一般的に、その時点のローン残高が500万円以上あり、返済期間も10年以上残っていて、現状のローンに比べ借換え先のローン金利が1%以上低くなるのであれば、借り換えのメリットがあるといわれています。ただし、借り換えに際しては、あらためて諸経費がかかってきます。通常、借り換えは同じ金融機関内では認めらず、他の機関でローンを組み直す形になるため、あらためて諸費用が必要になるわけです。条件にもよりますが、数10万円~となるケースが多いので、その費用をふまえたうえで、なおかつ十分な減額が達成されることがポイントとなります。また、期間10年未満のローンに借り換えた場合、それまで受けていた住宅ローン控除が適用されなくなりますから、こうしたケースに当てはまる場合は、借り換えが得か、控除を受け続けたほうが得か、よく検証しましょう。

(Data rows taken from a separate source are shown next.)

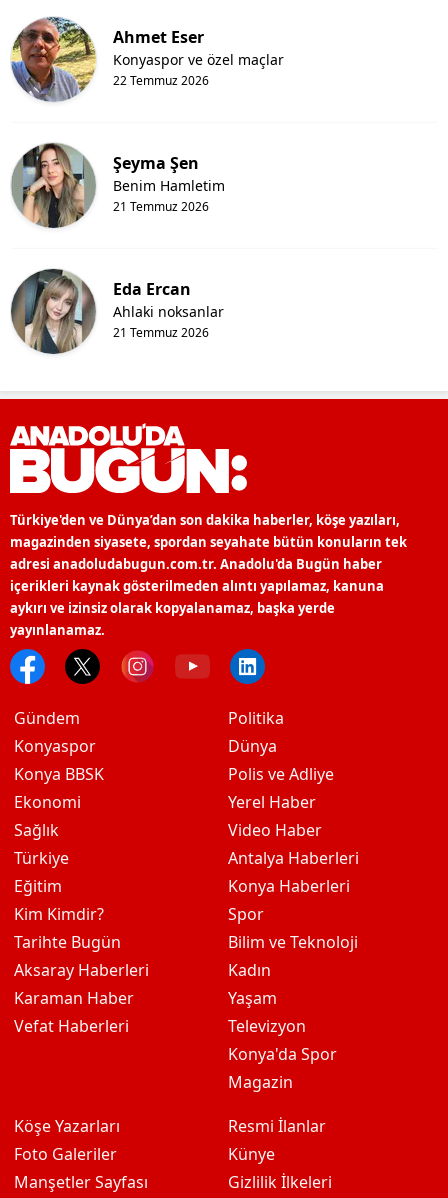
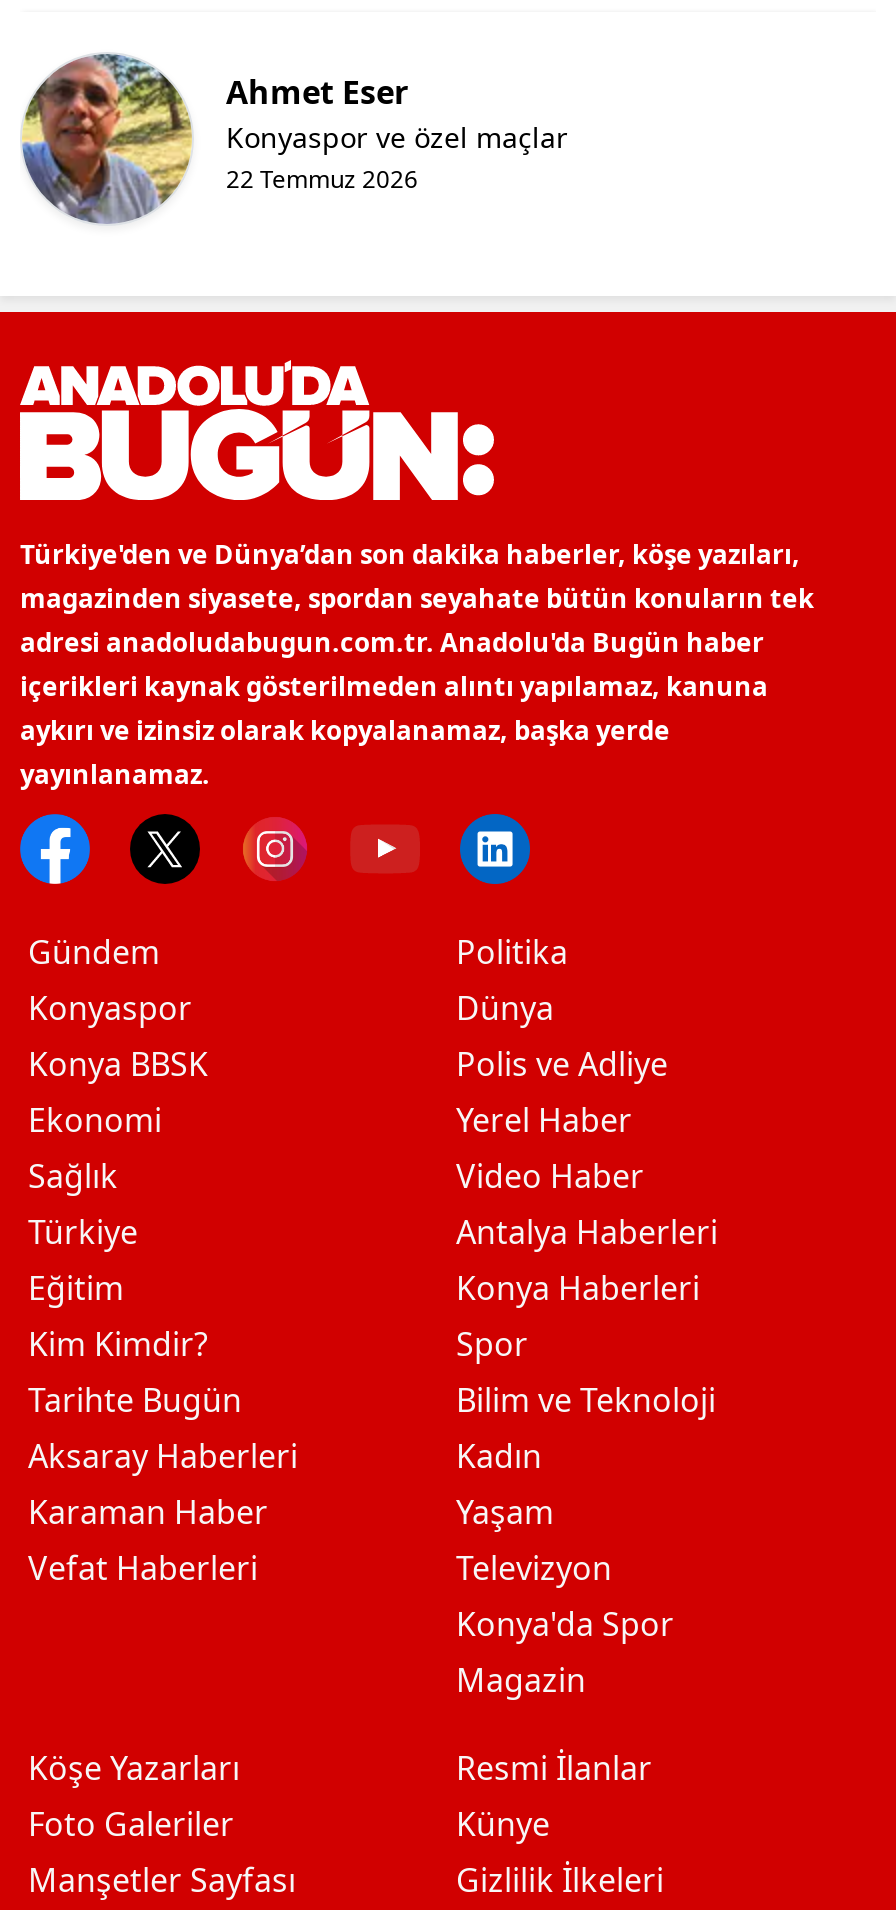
- [image]
- Şeyma Şen
- 21 Temmuz 2026

- Benim Hamletim

- [image]
- Eda Ercan
- 21 Temmuz 2026

- Ahlaki noksanlar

たとえば、借入額が3,000万円、返済期間35年、金利4%の固定金利型で利用していたローンを、5年後(60回返済終了時)に金利3%の固定金利・期間30年に借換えると、総返済額で560万円減額となり、支払い月額も132,832円から117,303円と、15,529円の減額となります。諸費用が仮に600,000円かかったとしても、十分なメリットがある、ということになります。

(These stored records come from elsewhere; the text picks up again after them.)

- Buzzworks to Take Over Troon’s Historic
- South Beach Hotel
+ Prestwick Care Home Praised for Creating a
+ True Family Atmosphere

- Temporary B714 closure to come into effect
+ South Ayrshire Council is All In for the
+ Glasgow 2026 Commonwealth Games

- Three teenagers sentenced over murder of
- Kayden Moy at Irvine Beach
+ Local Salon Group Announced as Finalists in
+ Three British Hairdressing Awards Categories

現在利用中の住宅ローンに関して「あまり深く考えずに決めてしまった」「当面の低金利だけで決めてしまった」「本当にこのままで大丈夫なのか」など、不安要素を抱えているのであれば、早めに借り換えを検討してみましょう。現在はフラット35の借り換えへの適用をはじめ、各金融機関でも借り換え需要に力を入れるようになるなど、以前に比べて受け入れ態勢も整ってきています。
右肩上がりの増収が見込めないことはもちろん、減収・失業がレアケースではなくなっている昨今、危機的な状況に陥る前に、手を打っておくことが大切です。「この先、あぶないかな」と思ったら、まず借り換えを考えてみることです。